Of these, six (i), (b), (d), (d), (e), (d), (c), and (c) are group A, and (c) are five groups (c).
(A) The Ga partial pressure is 1 kPa (10 ⁻² atm). GaN was grown on the buffer layer / mask at 970 ° C. for 1 hour, and GaN was further grown at 1030 ° C. for 3 hours. Epitaxial growth for a total of 4 hours. The result is shown by white circles in FIG. There are six samples (I, B, D, E, G, H). These have a flat surface and good morphology. However, the internal stress is large. Some samples have cracks. In FIG. 13, the horizontal axis represents the film thickness (μm). The film thickness is distributed between 30 μm and 120 μm. The vertical axis represents internal stress (MPa). The white circle sample has an internal stress of 10 MPa to 30 MPa. Most exhibit internal stresses greater than 10 MPa. However, the internal stress is preferably 7 MPa or less (7 × 10 ⁻³ GPa).
(B) The Ga partial pressure is 2 kPa. GaN was epitaxially grown on the buffer layer / mask at 970 ° C. for 6 hours. The number of samples is ten. The same is shown in FIG. The film thickness is distributed between 120 μm and 300 μm. The surface of the GaN sample is rough. Rmax is about 20 μm. The GaN substrate size is 20 mm × 20 mm. Although the surface condition is poor, the internal stress is small. The internal stress is 1 MPa to 6 MPa as indicated by black circles in FIG. Since the target is 7 MPa or less, this can be satisfied. However, the film thickness varies widely (110 μm to 300 μm) even under the same conditions. The curvature radius R of the warp is R = 780 mm to 1500 mm.
(X-ray diffraction)
The relationship between the substrate surface and the normal line of the (0001) plane was examined using an X-ray diffractometer. The maximum angle of deviation in the substrate was ± 2.0 °. Further, the variation in the normal line of the GaN (0001) plane was 2.4 ° within the substrate. The warped amount of the substrate after polishing was 60 μm in terms of 2 inches long. This is R = 5200 mm.

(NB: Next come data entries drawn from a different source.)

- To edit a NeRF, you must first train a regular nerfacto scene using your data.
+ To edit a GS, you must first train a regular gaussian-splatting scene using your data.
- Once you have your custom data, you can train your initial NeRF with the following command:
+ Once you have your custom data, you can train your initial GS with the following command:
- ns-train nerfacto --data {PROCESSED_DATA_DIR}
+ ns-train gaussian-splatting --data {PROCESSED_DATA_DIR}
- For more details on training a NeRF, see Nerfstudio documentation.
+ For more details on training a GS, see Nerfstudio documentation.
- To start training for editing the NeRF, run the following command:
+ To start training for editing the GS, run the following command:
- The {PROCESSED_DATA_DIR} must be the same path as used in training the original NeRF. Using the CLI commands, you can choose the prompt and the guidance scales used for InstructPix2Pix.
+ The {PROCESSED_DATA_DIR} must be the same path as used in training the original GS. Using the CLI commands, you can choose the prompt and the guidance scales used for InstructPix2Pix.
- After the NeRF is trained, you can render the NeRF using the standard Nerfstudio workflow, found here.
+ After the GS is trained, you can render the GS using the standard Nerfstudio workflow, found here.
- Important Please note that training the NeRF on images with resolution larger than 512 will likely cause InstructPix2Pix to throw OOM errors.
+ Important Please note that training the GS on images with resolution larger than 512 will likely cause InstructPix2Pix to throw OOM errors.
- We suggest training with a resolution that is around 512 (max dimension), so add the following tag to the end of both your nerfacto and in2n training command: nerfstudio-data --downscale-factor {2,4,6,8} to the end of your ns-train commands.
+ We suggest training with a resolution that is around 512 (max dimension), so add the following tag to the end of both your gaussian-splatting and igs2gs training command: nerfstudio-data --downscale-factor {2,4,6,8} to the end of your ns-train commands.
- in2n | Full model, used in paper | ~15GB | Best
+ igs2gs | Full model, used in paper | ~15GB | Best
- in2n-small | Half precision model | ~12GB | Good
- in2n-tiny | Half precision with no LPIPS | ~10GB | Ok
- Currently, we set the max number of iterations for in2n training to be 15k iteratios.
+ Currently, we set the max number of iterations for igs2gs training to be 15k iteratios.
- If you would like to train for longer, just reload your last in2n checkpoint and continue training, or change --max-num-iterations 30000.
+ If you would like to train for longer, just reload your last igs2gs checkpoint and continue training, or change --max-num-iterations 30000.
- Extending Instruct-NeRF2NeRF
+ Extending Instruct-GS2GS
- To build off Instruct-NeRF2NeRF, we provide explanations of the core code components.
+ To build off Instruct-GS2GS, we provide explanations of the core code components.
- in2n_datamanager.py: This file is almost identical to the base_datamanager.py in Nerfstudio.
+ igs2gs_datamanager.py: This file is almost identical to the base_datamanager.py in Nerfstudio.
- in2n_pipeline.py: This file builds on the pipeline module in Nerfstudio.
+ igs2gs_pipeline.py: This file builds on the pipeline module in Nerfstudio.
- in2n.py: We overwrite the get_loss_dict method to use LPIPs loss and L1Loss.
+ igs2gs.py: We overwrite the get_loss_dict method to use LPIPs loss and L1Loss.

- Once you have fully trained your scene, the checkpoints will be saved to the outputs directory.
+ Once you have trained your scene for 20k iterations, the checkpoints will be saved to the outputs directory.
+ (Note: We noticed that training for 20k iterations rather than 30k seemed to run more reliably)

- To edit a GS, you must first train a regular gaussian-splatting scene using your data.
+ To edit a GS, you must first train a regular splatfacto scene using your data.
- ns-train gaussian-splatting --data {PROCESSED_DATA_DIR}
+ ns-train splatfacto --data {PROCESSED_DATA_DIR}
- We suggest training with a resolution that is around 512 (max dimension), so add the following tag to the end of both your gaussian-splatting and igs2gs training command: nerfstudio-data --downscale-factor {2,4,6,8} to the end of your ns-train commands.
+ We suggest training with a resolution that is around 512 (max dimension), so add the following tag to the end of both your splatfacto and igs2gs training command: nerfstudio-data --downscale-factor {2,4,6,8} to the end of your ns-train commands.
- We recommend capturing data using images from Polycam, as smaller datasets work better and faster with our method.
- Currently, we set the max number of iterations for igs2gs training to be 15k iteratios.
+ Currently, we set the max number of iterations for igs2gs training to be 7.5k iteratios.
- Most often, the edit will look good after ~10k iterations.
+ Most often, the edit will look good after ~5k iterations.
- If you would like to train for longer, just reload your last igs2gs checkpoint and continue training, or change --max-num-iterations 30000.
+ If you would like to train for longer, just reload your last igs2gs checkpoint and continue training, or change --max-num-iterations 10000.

[Example 5 (Relationship of radius of curvature)]
The relationship between the film thickness and the radius of curvature was examined for the six samples (A) and the five samples (B) as in the previous example. Warpage was evaluated by the stylus method. FIG. 14 shows the result. The horizontal axis is the film thickness (μm). The vertical axis is the radius of curvature. The radius of curvature is preferably 600 mm or more.
(A) Sample A grown at 970 ° C. for 1 hour + 1030 ° C. for 3 hours has a thin film thickness and a flat surface but a large warp. The curvature radius is 200 mm or less. A desirable range of the radius of curvature is 600 mm or more. All six samples do not reach the target.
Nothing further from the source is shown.